(Version comparison data)
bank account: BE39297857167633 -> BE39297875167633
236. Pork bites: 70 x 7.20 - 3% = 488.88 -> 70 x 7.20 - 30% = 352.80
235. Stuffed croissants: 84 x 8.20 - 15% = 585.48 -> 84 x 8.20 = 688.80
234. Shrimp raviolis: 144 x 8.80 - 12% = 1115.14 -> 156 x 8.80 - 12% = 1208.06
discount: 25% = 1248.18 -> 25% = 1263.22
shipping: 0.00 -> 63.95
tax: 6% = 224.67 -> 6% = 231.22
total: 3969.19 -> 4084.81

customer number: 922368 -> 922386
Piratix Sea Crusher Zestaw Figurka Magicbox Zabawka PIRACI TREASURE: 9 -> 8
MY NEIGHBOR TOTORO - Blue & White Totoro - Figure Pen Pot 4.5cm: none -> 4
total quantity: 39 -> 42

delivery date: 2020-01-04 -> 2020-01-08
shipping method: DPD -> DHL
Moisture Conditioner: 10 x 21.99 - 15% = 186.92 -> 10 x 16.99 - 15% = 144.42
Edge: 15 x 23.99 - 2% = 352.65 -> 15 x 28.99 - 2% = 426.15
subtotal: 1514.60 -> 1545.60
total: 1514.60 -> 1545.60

_Exercise_
Each line from the one that holds "total: 3969.19 -> 4084.81" to the end of the records above should be transcribed exactly, both ends included.

_Written answer_
total: 3969.19 -> 4084.81

customer number: 922368 -> 922386
Piratix Sea Crusher Zestaw Figurka Magicbox Zabawka PIRACI TREASURE: 9 -> 8
MY NEIGHBOR TOTORO - Blue & White Totoro - Figure Pen Pot 4.5cm: none -> 4
total quantity: 39 -> 42

delivery date: 2020-01-04 -> 2020-01-08
shipping method: DPD -> DHL
Moisture Conditioner: 10 x 21.99 - 15% = 186.92 -> 10 x 16.99 - 15% = 144.42
Edge: 15 x 23.99 - 2% = 352.65 -> 15 x 28.99 - 2% = 426.15
subtotal: 1514.60 -> 1545.60
total: 1514.60 -> 1545.60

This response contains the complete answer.